- Relator(a)
- Ministro Leopoldo de Arruda Raposo
- Órgão julgador
- Quinta Turma
- Data do julgamento
- 18/02/2020
- Data de publicação
- 26/02/2020
STJ – Acórdão, Rel. Ministro Leopoldo de Arruda Raposo, Quinta Turma, j. 18/02/2020, p. 26/02/2020
AGRAVO REGIMENTAL NO HABEAS CORPUS. DECISÃO MONOCRÁTICA. TRÁFICO DE DROGAS. DOSIMETRIA. APLICAÇÃO DA CAUSA ESPECIAL DE DIMINUIÇÃO DO § 4º DO ART. 33 DA LEI DE DROGAS. IMPOSSIBILIDADE. REVOLVIMENTO FÁTICO-PROBATÓRIO. INVIÁVEL NA ESTREITA VIA DO MANDAMUS. REGIME ABERTO. DESCABIMENTO. QUANTIDADE DE DROGAS APREENDIDA UTILIZADA COMO FUNDAMENTO PARA FIXAÇÃO DO REGIME MAIS GRAVOSO. PRECEDENTES. SUBSTITUIÇÃO DA PENA CORPORAL POR RESTRITIVA DE DIREITOS. NÃO CABIMENTO. AUSÊNCIA DE REQUISITOS DO ART. 44, INCISO I, DO CÓDIGO PENAL. INEXISTÊNCIA DE NOVOS ARGUMENTOS APTOS A DESCONSTITUIR A DECISÃO AGRAVADA. AGRAVO REGIMENTAL DESPROVIDO. I - É assente nesta Corte Superior de Justiça que o agravo regimental deve trazer novos argumentos capazes de alterar o entendimento anteriormente firmado, sob pena de ser mantida a r. decisão vergastada pelos próprios fundamentos.

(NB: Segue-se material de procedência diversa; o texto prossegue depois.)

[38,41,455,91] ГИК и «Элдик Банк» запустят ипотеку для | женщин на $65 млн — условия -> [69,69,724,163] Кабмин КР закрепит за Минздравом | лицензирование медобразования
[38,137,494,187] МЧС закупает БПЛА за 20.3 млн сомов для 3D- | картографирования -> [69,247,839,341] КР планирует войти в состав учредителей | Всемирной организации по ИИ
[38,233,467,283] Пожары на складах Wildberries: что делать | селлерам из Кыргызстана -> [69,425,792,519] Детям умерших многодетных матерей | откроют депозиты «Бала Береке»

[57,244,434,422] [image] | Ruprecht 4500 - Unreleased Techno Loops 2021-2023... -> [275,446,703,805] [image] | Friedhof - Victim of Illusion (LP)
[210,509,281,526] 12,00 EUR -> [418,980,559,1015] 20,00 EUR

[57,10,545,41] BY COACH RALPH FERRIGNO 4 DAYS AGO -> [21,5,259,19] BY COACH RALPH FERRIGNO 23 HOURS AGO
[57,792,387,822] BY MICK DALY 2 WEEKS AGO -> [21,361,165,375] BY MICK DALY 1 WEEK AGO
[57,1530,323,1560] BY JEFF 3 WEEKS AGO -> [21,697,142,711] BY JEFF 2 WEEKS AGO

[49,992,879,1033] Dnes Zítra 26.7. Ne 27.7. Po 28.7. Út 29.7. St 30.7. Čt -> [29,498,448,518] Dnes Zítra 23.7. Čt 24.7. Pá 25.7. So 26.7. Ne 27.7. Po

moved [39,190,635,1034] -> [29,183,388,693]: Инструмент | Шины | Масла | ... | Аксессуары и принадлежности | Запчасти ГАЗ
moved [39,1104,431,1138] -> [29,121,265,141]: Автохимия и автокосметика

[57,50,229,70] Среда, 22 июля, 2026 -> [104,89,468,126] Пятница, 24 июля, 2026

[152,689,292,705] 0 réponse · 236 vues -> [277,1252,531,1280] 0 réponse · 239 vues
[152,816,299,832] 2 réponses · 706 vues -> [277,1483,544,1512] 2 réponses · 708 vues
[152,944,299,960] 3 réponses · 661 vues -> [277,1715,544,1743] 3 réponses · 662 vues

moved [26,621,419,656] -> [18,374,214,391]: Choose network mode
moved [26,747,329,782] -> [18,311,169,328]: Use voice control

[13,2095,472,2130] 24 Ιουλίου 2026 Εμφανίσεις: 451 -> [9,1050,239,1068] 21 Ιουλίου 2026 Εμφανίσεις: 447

II - No tocante a negativa de reconhecimento da figura do tráfico privilegiado, o v. acórdão impugnado fundamentou o afastamento, consubstanciado na conclusão de que a paciente se dedicava a atividades criminosas (traficância), em razão não somente da quantidade de droga apreendida, mas também em razão das circunstâncias em que se deu a sua prisão, bem como constatarem que não se tratava de traficante ocasional. Tudo isso, são elementos aptos a justificar o afastamento da redutora do art. 33, § 4º, da Lei n. 11.343/06. Rever o entendimento do eg. Tribunal de origem para fazer incidir a causa especial de diminuição, como reclama o impetrante, demandaria, necessariamente, amplo revolvimento da matéria fático-probatória, procedimento que, a toda evidência, é incompatível com a estreita via do mandamus. III - Quanto ao regime prisional, a quantidade de entorpecente apreendido, foi utilizada como fundamento a ensejar a aplicação do regime mais danoso, o que está em consonância com o entendimento desta Corte, ex vi do art. 33, § 2º, b, e § 3º, do Código Penal, e art. 42, da Lei n. 11.343/06. IV - Mantida pena superior a 4 (quatro) anos de reclusão, não há se falar em substituição da corporal por restritiva de direito, nos termos do art. 44, inciso I, do Código Penal. Agravo regimental desprovido. (AgRg no HC n. 546.505/SP, relator Ministro Leopoldo de Arruda Raposo (Desembargador Convocado do TJ/PE), Quinta Turma, julgado em 18/2/2020, DJe de 26/2/2020.)